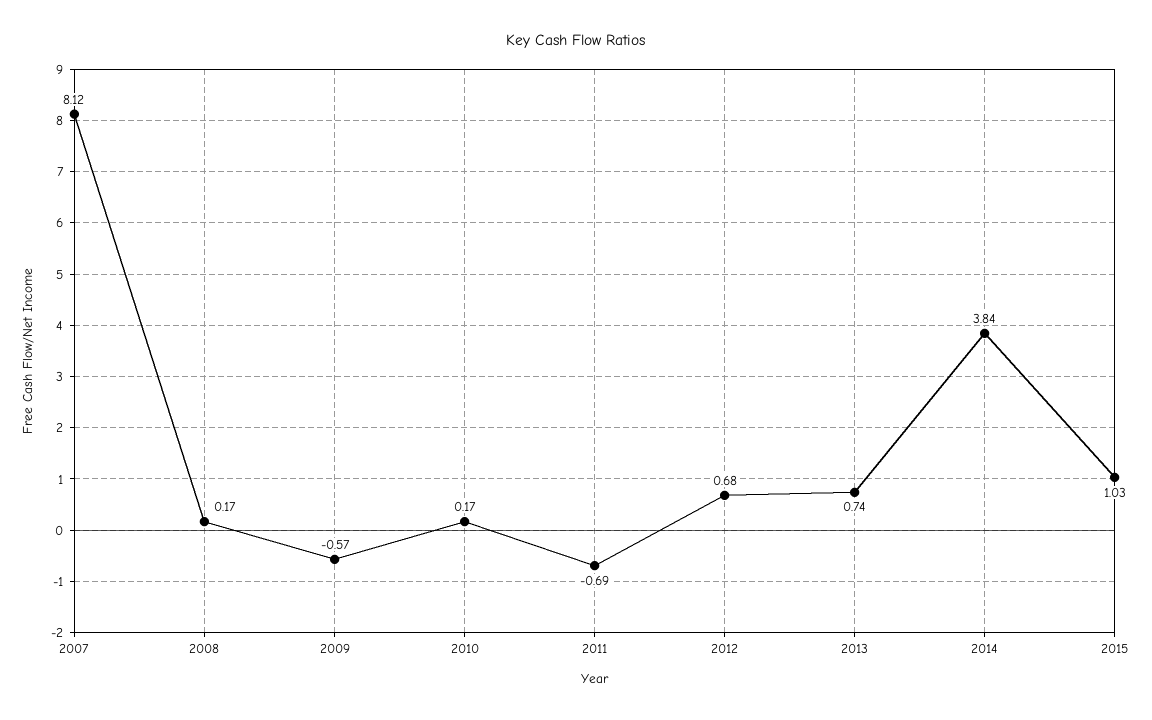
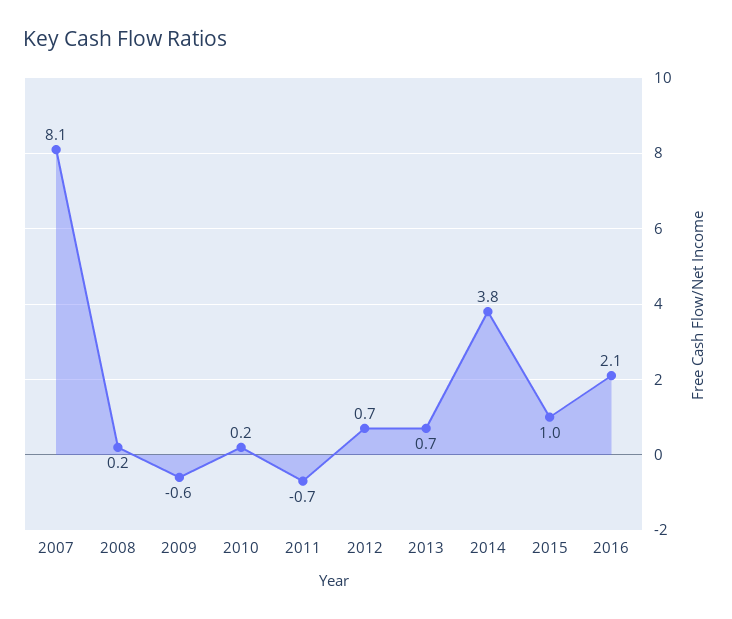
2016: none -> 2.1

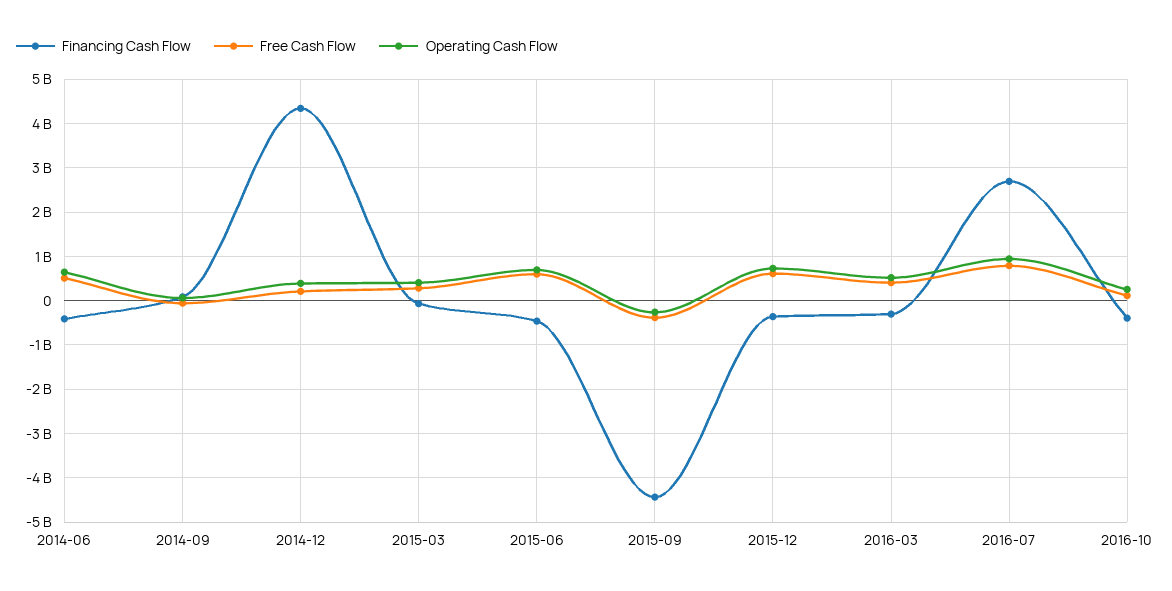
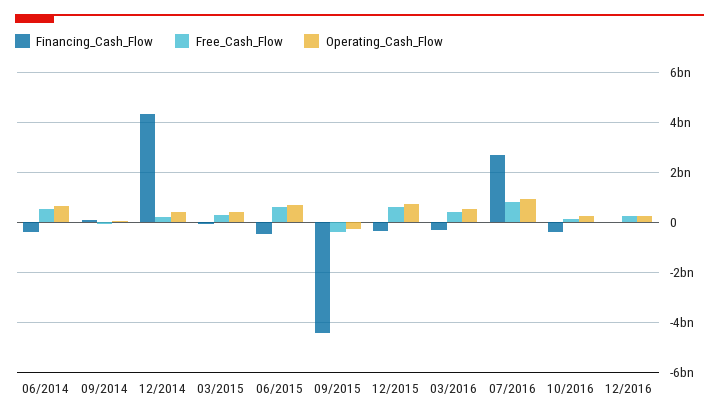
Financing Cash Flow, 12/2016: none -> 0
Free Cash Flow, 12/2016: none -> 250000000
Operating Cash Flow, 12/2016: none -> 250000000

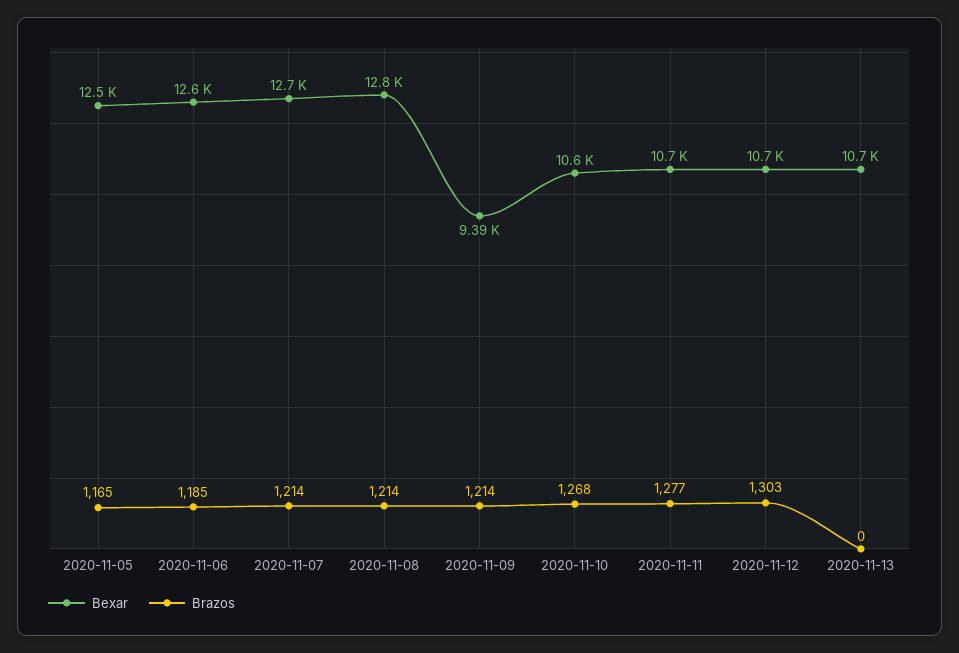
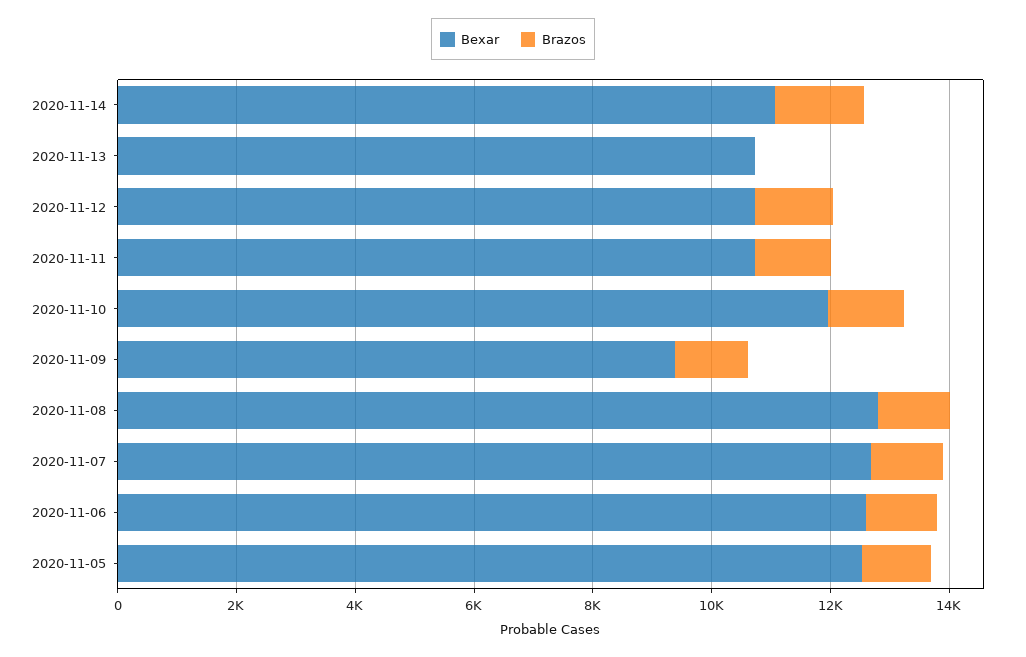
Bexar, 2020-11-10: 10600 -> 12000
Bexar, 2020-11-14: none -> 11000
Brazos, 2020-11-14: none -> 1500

...

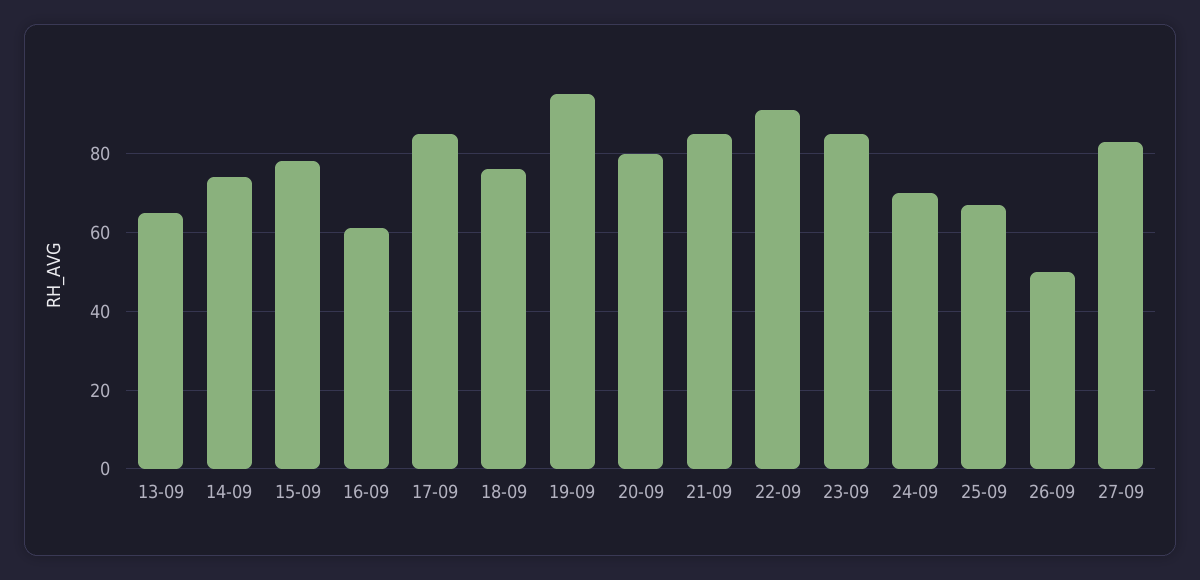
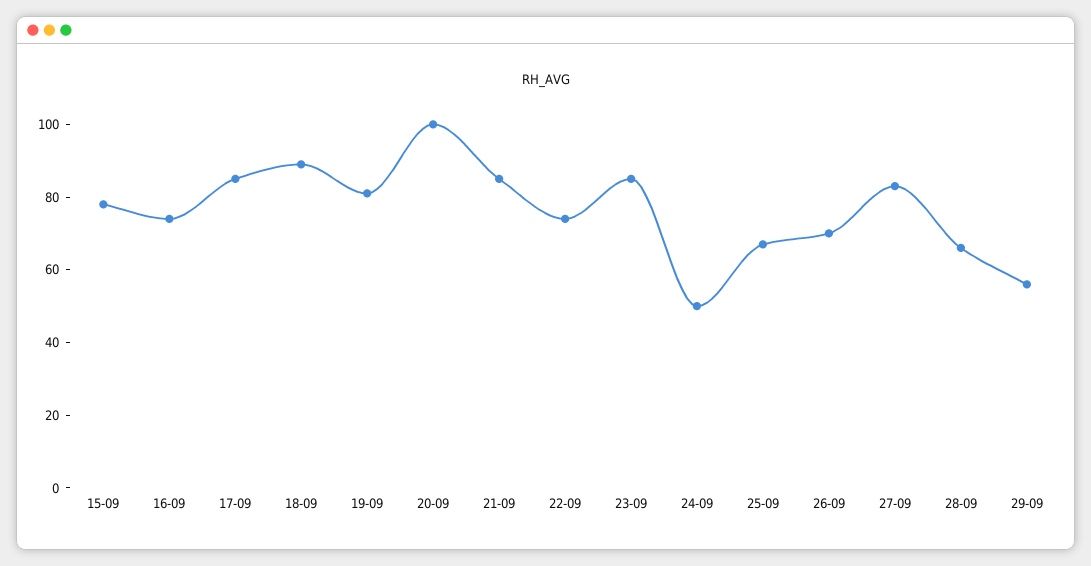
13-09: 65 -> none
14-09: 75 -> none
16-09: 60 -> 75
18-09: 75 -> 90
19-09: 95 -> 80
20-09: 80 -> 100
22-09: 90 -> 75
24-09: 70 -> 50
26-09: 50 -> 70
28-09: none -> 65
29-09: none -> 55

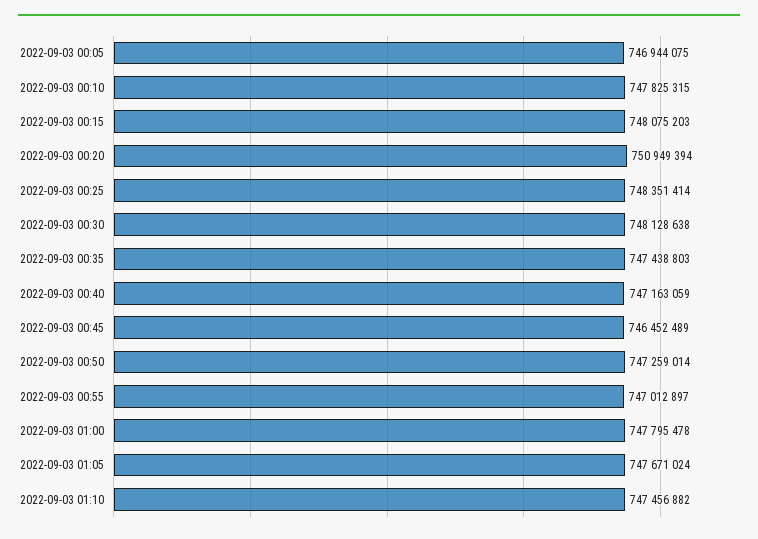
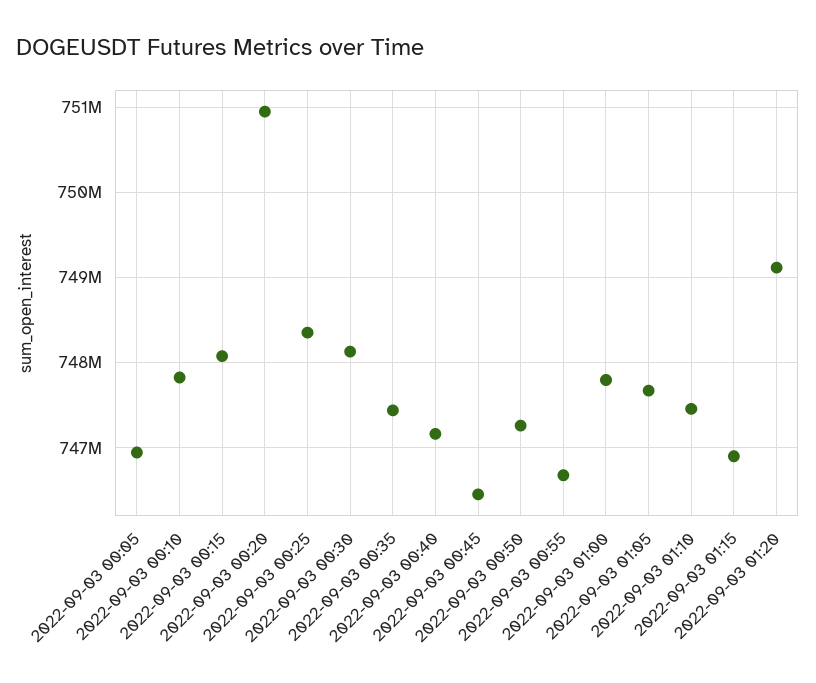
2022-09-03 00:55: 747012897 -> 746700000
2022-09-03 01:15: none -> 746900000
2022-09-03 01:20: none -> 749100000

---

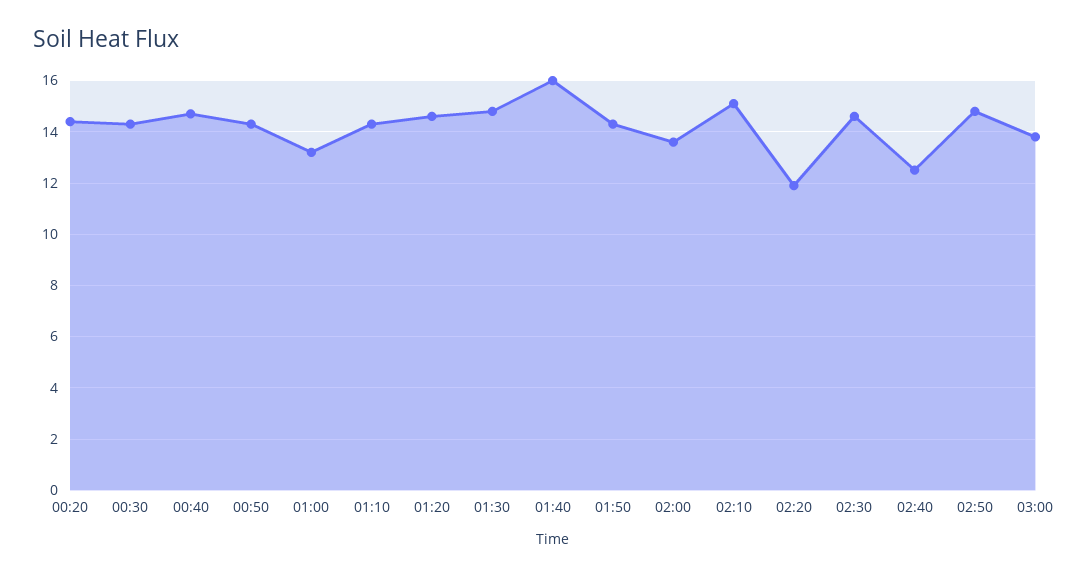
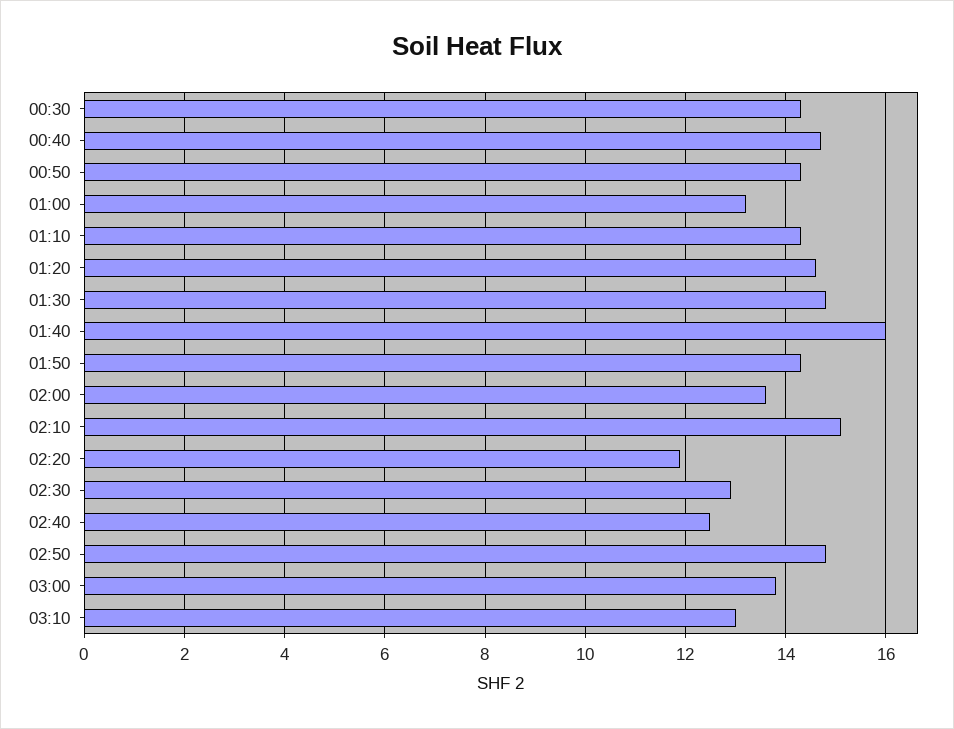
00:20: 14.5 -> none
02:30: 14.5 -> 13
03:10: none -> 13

- **WHAT IS BEING ASKED**: Write back the stretch of lines above that begins with the line holding "2016: none -> 2.1" and ends with the line holding "Brazos, 2020-11-14: none -> 1500", both included, exactly as written. Pictures stay out.

- **ANSWER**:
2016: none -> 2.1

Financing Cash Flow, 12/2016: none -> 0
Free Cash Flow, 12/2016: none -> 250000000
Operating Cash Flow, 12/2016: none -> 250000000

Bexar, 2020-11-10: 10600 -> 12000
Bexar, 2020-11-14: none -> 11000
Brazos, 2020-11-14: none -> 1500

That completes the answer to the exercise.